_EXERCISE GOAL_.
From the entries below, count every line that contains the word "routing". Please give the number and nothing else.

(INFORMATION SUPPLIED begins)

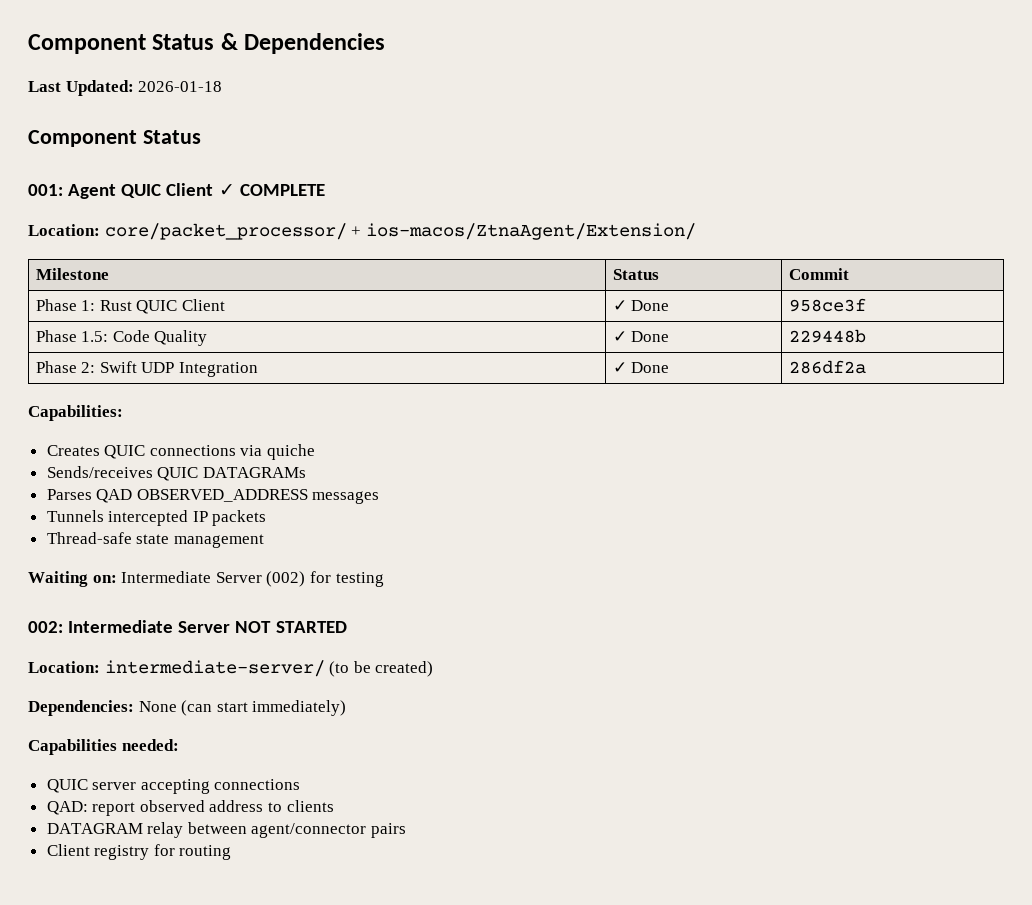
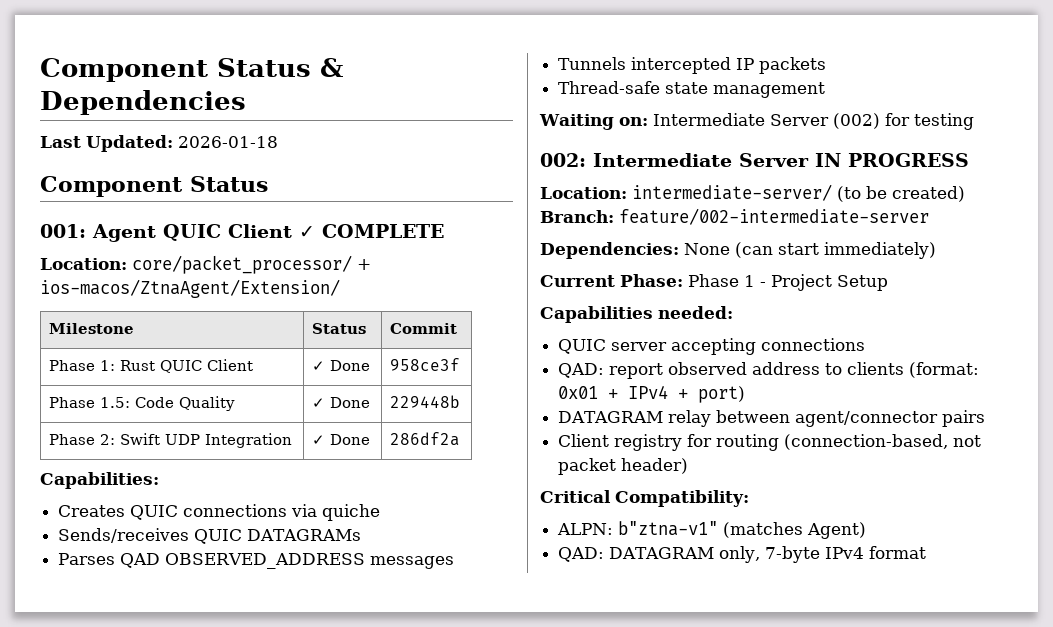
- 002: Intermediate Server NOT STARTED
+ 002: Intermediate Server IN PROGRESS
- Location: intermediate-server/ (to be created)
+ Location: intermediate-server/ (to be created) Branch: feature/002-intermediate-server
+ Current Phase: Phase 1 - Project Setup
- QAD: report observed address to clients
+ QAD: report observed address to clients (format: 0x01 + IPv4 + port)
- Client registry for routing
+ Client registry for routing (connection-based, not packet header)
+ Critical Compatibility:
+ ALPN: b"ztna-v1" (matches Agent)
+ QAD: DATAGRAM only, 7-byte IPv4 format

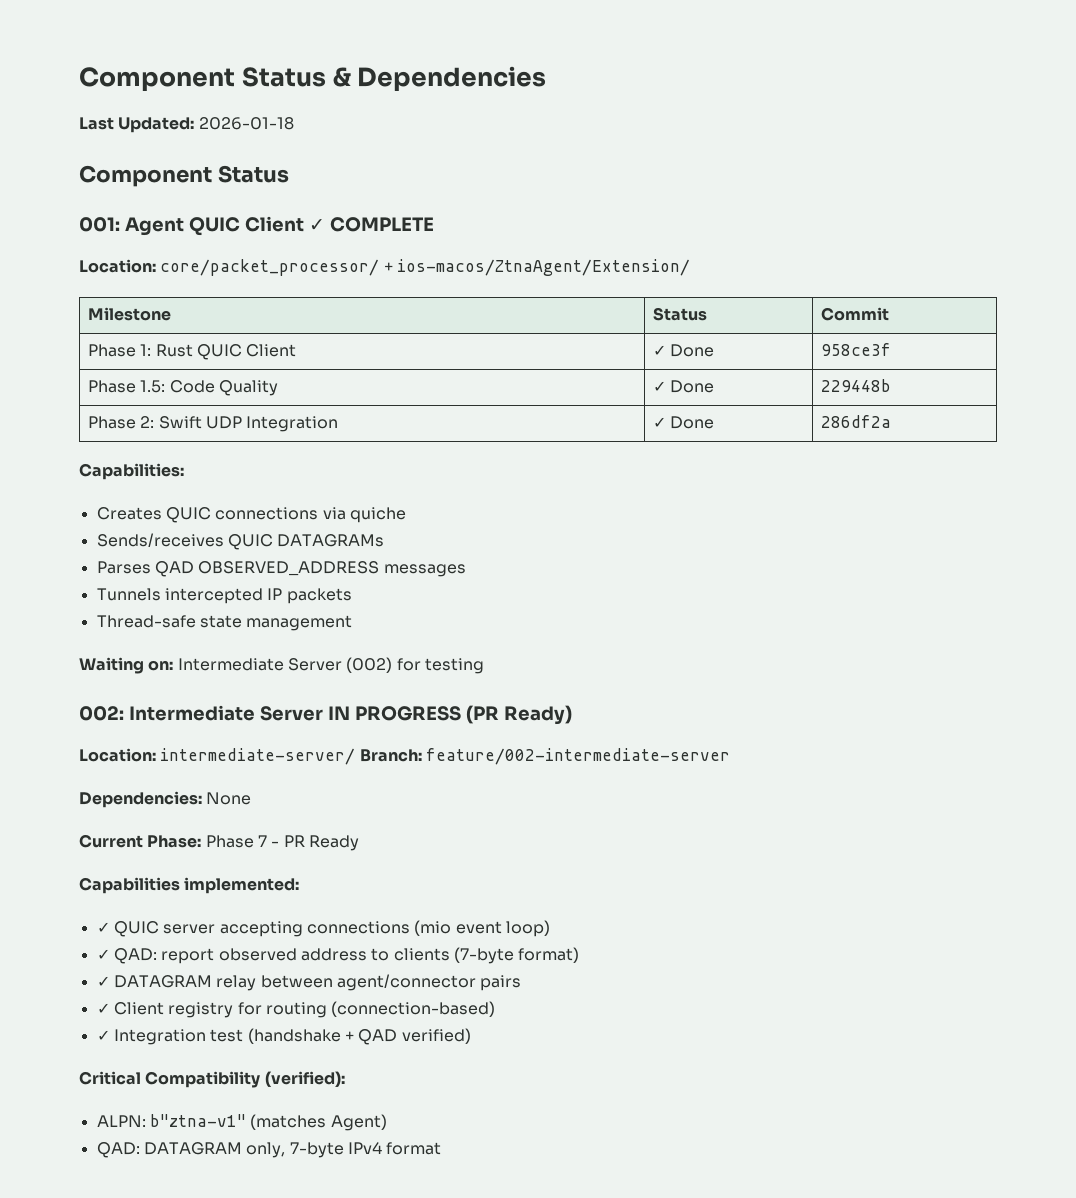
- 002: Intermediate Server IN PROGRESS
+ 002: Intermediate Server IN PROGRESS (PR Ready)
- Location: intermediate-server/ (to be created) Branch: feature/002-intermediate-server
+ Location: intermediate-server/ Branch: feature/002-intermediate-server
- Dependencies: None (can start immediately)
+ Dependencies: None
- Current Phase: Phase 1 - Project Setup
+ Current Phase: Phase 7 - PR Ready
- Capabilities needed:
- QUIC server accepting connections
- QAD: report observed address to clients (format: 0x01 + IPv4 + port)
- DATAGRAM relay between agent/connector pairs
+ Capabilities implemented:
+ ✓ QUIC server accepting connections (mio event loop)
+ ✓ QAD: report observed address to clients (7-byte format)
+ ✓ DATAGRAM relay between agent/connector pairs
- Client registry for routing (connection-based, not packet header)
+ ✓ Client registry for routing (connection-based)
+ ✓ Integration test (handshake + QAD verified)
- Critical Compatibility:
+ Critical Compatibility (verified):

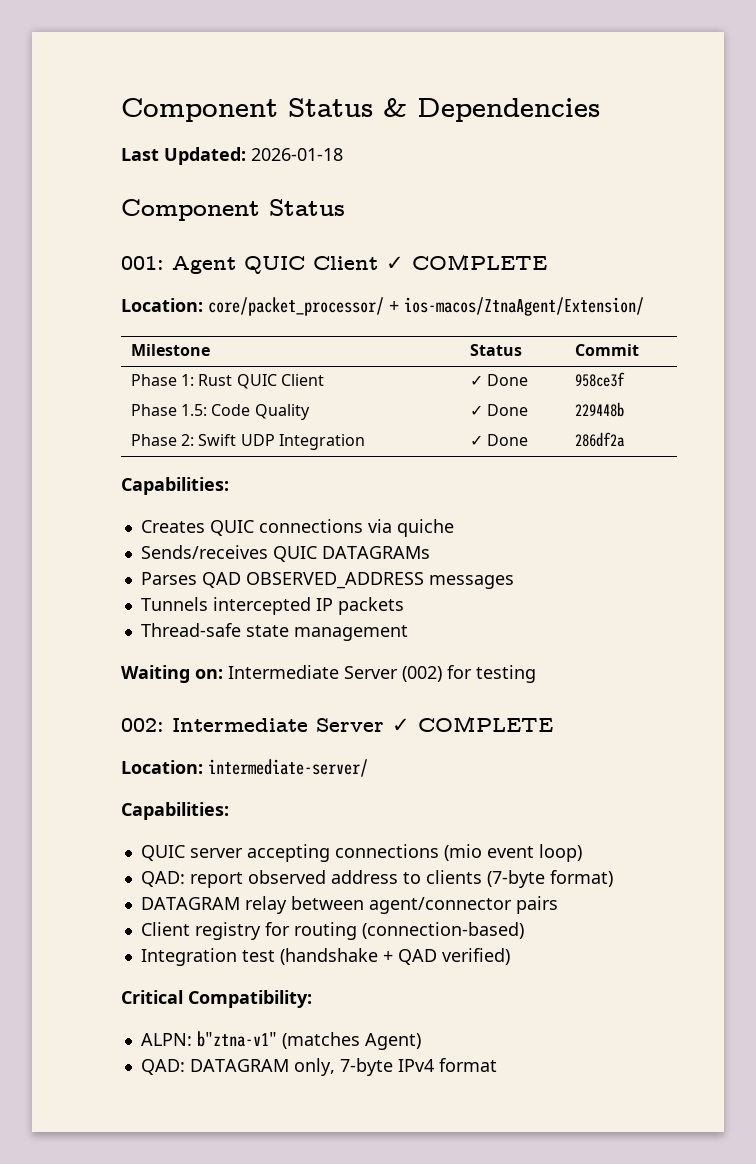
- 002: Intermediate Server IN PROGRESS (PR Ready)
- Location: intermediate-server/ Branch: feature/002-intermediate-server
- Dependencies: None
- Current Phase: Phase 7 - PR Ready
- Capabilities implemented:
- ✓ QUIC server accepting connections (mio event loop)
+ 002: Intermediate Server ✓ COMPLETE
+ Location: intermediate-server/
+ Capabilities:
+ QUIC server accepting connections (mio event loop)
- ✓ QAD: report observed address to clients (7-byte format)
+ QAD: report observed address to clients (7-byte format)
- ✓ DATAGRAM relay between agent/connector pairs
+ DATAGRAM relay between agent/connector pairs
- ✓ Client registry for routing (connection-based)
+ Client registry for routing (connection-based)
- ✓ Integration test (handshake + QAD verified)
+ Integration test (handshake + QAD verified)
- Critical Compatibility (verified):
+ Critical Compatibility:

(INFORMATION SUPPLIED ends)

_ANSWER TO THE EXERCISE_.
6